The announcement by the bourse last week prompted a frenzy among Chinese business news outlets, since SMIC’s initial public offering is poised to break the record for the fastest approval. If certified, the chipmaker would float on or around July 22, the same date the STAR Market opened for business last year.

“It would raise the celebratory fireworks for the one-year anniversary,” said a source from a Chinese brokerage.

It is essentially standard practice for China to talk up a splashy IPO by emphasizing the speed of the approval process. Contemporary Amperex Technology Ltd., the world-leading electric vehicle battery supplier known as CATL, needed only about 30 days to win authorization for its debut on Shenzhen’s stock exchange in 2018.

Though CATL is based on the mainland, the company is an affiliate of Foxconn, the Taiwan-based Apple assembler also known as Hon Hai Precision Industry. The Politburo sent two messages with the Shenzhen listing: its ability to draw CATL to a mainland IPO, and that the battery supplier will propel Beijing’s “Made in China 2025” industrial modernization initiative.

SMIC said in May 2019 that it would terminate its listing on the New York Stock Exchange. A year later, the company unveiled plans to go public on the STAR Market. This sequence of events conveys the message from Beijing that China will not give an inch to the U.S.

The STAR Market, formally called the Science and Technology Innovation Board, was first announced by Chinese President Xi Jinping during his keynote speech at the China International Import Expo in November 2018.

The expo served as China’s venue to flaunt its purchasing power as the trade war with the U.S. intensified beyond expectations. The idea of the STAR Market came as China scrambles to wean itself from the U.S. in terms of advanced technology and capital.

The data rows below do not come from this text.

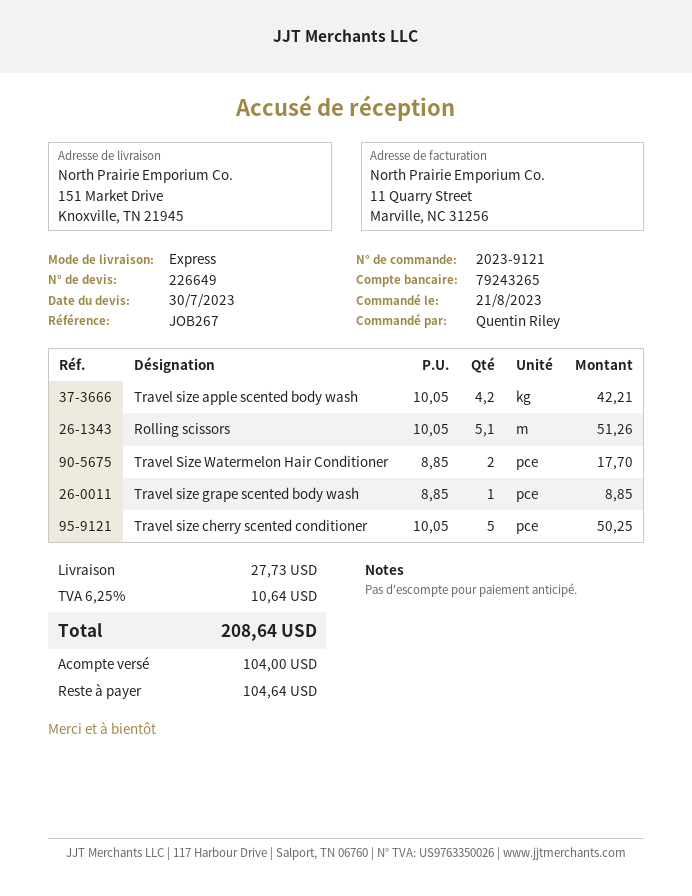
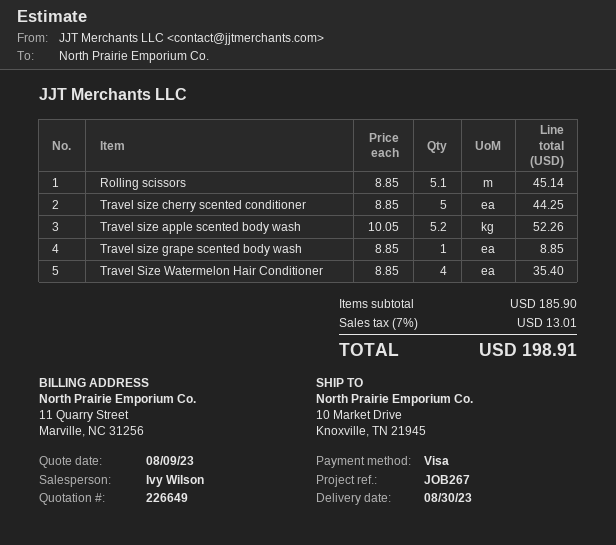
quote date: 2023-07-30 -> 2023-08-09
ship to: 151 Market Drive, Knoxville, TN 21945 -> 10 Market Drive, Knoxville, TN 21945
Travel size apple scented body wash: 4.2 x 10.05 = 42.21 -> 5.2 x 10.05 = 52.26
Rolling scissors: 5.1 x 10.05 = 51.26 -> 5.1 x 8.85 = 45.14
Travel Size Watermelon Hair Conditioner: 2 x 8.85 = 17.70 -> 4 x 8.85 = 35.40
Travel size cherry scented conditioner: 5 x 10.05 = 50.25 -> 5 x 8.85 = 44.25
shipping: 27.73 -> none
tax: 6.25% = 10.64 -> 7% = 13.01
total: 208.64 -> 198.91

Lead underwriters for STAR listings mostly are served by mainland financial groups, such as China International Capital and Citic Securities. The makeup of the bourse has long reflected Beijing’s aspirations to promote the founding of tech companies that will develop a digital sector on par with the U.S. As bilateral tensions escalated, the STAR Market deepened its role as a front for the government’s agenda.

Components tied to the military-industrial complex have become prominent on the board. Of 110 companies listed, about 30 fit a broad definition that includes upstream semiconductor suppliers and lithium-ion battery makers. Part of this contingent is Harbin Xinguang Optic-Electronics Technology, which supplies optical instruments for China’s new Long March 7 rocket.

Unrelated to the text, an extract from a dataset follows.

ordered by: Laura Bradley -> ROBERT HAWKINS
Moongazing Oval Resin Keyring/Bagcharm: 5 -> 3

China’s defense industry does not generate much profit. The return on equity for about 70 listed companies in the sector has hovered around 3% over the past five years, well below the 7%-9% ROE for publicly traded Chinese enterprises as a whole.

Yet the STAR Market has opened its doors to companies that are in the red, and the screening process has been simplified. This allows military contractors to raise capital by listing on the bourse.

However, stock prices on the STAR Market have staged a bull run this year after trending weakly through fall 2019. International investors are not behind the surge, since STAR is not part of the Hong Kong-Shanghai stock connect. Instead, purchases by mutual-fund-like vehicles are suspected of fueling the equity bubble.

For roughly 80 companies whose earnings have been projected by analysts, the average price-earning ratio surpasses 90 for profitable enterprises. The multiple trumps the P/E ratio of 15 for the Shanghai and Hong Kong stock markets. The P/E ratio in Tokyo grew to between 60 and 80 right before Japan’s economic bubble collapsed in the early 1990s.

The state backing lets STAR investors gamble their money in peace. But at its current state, the market is far from an ideal exchange that rewards growth enterprises without relying on state intervention.